Results: By these criteria, dedifferentiated cells accounted for 31.9% of β-cells in type 2 diabetics vs 8.7% in controls, and for 16.8% vs 6.5% of all endocrine cells (P < .001). The number of aldehyde dehydrogenase 1A3-positive/hormone-negative cells was 3-fold higher in diabetics compared with controls. Moreover, β-cell-specific transcription factors were ectopically found in glucagon- and somatostatin-producing cells of diabetic subjects.

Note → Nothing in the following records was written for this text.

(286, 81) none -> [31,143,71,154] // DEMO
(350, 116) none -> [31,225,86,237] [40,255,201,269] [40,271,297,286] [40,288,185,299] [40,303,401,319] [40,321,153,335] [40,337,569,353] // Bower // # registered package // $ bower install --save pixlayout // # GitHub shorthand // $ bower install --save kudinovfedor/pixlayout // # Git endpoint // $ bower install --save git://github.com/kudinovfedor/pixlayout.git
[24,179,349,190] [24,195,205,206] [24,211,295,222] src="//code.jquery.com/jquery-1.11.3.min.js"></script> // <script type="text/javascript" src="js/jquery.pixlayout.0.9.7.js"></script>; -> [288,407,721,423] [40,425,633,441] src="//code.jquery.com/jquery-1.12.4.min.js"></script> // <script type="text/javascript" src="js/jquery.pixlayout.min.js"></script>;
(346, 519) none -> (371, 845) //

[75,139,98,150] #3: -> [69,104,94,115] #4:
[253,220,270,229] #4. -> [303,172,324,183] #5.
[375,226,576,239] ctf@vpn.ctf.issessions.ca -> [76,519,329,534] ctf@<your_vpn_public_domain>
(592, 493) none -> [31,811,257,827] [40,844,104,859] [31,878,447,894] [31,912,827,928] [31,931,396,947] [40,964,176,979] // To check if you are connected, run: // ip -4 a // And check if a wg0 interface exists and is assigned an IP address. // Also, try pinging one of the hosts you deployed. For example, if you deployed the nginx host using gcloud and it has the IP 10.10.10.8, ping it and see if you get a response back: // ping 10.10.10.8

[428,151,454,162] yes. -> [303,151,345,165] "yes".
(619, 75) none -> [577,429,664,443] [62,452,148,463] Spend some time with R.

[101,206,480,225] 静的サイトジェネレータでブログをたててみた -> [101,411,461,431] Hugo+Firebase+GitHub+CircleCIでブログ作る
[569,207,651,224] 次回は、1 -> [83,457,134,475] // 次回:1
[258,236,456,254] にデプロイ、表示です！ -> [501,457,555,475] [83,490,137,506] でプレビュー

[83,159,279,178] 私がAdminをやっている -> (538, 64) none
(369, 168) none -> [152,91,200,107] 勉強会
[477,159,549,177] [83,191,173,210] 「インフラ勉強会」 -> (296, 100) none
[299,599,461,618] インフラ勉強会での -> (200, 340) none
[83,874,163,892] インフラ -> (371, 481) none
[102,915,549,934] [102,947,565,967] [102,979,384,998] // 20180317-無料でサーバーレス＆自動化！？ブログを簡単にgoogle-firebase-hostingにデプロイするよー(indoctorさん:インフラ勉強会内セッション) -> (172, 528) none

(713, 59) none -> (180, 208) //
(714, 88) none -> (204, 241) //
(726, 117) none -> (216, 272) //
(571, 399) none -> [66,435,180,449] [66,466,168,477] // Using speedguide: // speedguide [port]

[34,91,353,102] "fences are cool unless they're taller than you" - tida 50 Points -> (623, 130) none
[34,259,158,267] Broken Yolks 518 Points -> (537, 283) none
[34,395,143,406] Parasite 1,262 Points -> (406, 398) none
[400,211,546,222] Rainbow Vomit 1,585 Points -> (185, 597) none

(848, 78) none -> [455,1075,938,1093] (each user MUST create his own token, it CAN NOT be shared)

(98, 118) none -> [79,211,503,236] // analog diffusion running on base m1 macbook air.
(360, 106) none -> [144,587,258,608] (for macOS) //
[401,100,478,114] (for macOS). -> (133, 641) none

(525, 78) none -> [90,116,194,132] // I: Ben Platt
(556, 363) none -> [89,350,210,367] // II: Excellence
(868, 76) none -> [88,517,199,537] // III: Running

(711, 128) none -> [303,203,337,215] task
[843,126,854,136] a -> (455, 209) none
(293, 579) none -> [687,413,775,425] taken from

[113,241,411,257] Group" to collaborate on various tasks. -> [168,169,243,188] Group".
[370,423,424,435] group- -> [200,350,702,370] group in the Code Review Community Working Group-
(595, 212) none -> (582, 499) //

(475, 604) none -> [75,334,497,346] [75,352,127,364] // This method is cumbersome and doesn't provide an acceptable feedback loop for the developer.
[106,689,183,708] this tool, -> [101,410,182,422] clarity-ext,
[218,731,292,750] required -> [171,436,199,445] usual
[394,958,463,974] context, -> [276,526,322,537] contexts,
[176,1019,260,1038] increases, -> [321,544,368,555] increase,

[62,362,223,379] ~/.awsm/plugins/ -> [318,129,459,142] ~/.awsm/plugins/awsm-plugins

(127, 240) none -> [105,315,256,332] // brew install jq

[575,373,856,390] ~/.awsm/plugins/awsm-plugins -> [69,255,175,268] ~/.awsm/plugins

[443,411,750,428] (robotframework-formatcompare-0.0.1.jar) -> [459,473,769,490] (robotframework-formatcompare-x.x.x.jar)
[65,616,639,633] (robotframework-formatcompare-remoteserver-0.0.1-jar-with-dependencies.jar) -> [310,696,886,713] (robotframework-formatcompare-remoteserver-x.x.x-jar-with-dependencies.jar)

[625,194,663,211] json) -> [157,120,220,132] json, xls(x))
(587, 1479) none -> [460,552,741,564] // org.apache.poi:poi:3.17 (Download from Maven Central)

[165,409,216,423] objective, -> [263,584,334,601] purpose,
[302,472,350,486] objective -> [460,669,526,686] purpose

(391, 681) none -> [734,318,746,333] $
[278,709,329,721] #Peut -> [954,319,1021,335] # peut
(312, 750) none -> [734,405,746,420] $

Conclusions: The data support the view that pancreatic β-cells become dedifferentiated and convert to α- and δ-"like" cells in human type 2 diabetes. The findings should prompt a reassessment of goals in the prevention and treatment of β-cell dysfunction.

Figure 1.

Representative images of dedifferentiated β-cells. A, Immunofluorescent histochemistry on pancreatic section using insulin (Ins) (red), combined Gcg, Ssn, PP (green), and Syn (gray). B, Quantitative analysis of the data in A. C, Immunofluorescent histochemistry with the 4-hormone cocktail (4H) (red) and chromogranin A (CGA) (green). Data in B are mean ± SEM. ***, P < .001 by Student's t test. Scale bars, 20 μm; n = 15 for each group.

Figure 2.

EM and correlation of insulin secretion with dedifferentiation. A, Representative images of healthy and degranulated cells. B, Quantitative analysis of EM findings. Data are mean ± SEM. **, P < .01 by Student's t test. N, nucleus. C, We plotted linear correlation analyses (Spearman's r) between the dedifferentiation score, calculated as % ratio of SYN⁺4H⁻/SYN⁺ cells, and glucose-induced insulin secretion in isolated islets obtained from 13 donors. Controls are denoted by filled symbols, persons with diabetes by open circles.

Figure 3.

Transcription factor analysis in pancreatic islets. A, Immunofluorescence on fresh-frozen pancreatic sections with FOXO1 (green), insulin (red), and DAPI (blue). B, Immunofluorescence with NKX6.1 (green), insulin (red), and DAPI (blue). C, Quantitative analysis of the data, shown as mean ± SEM. D, Immunofluorescence with MAFA (green), insulin (red), and DAPI (blue). Insets show representative cells. ***, P < .001 by Student's t test. Scale bars, 20 μm (A) and 10 μm (B and D); n = 5 for each group.

Figure 4.

Altered localization and expression of FOXO1 and NKX6.1 in dedifferentiating β-cells. A, Immunofluorescence of pancreatic islets with FOXO1 (green), NKX6.1 (red), and DAPI (blue). Scale bars, 5 μm. B, Immunofluorescence of pancreatic islets with NKX6.1 (green), insulin (red), and DAPI (blue). Scale bars, 10 μm. C, Proposed model of dedifferentiating β-cells. D–F, qRT-PCR analysis of FOXO1 (D), MAFA (E), and NKX6.1 (F) in isolated human islets. Data are shown as mean ± SEM. **, P < .01; ***, P < .001 by Student's t test (n = 7 for controls, n = 10 diabetes).

Figure 5.

ALDH1A3 localization in human islets. A, Immunofluorescence of ALDH1a3 (green) with insulin (magenta), combined Ssn and PP (blue), and Gcg (red). Scale bars, 20 μm. B–D, Quantitative analysis of the data shown as mean ± SEM. *, P = .05; **, P < .01 by Student's t test; n = 5 for each group. E, ALDH1A3 (red) colocalization with cytoplasmic NKX6.1 (green). Scale bars, 10 μm. F, Quantitative analysis of the data expressed as mean ± SEM. **, P < .01 by Student's t test; n = 5 for each group. G, Immunofluorescence of ALDH1a3 (red) with insulin (gray), NKX6.1 (green), and DAPI (blue). Inset shows ALDH1a3 colocalization with NKX6.1 in insulin negative cell. Scale bar, 10 μm.

Figure 6.

Evidence of β-cell conversion to non-β-cells. A, Mislocalization of FOXO1 (green) to Gcg-immunoreactive cells (red). B, Mislocalization of FOXO1 (green) to ARX- and Gcg-immunoreactive cells (red). C, Quantitative analysis of triple positive (FOXO1, ARX, and Gcg) cells, as determined by the assay in C. D, Mislocalization of NKX6.1 (green) to Ssn-immunoreactive cells (red). E, Quantitative analysis of double positive (NKX6.1 and Ssn) cells. Insulin immunofluorescence is shown in gray (A and B). Scale bars, 10 μm (A, B, and D). In all panels, nuclei are counterstained with DAPI (blue). Green, red, and yellow arrows in panel indicate FOXO1⁺GCG⁺ cells (A) and FOXO1⁺GCG⁺Arx⁺ (B). C and E, Data as mean ± SEM. *, P = .05; **, P < .01; ***, P < .001 by Student's t test; n = 5 for each group.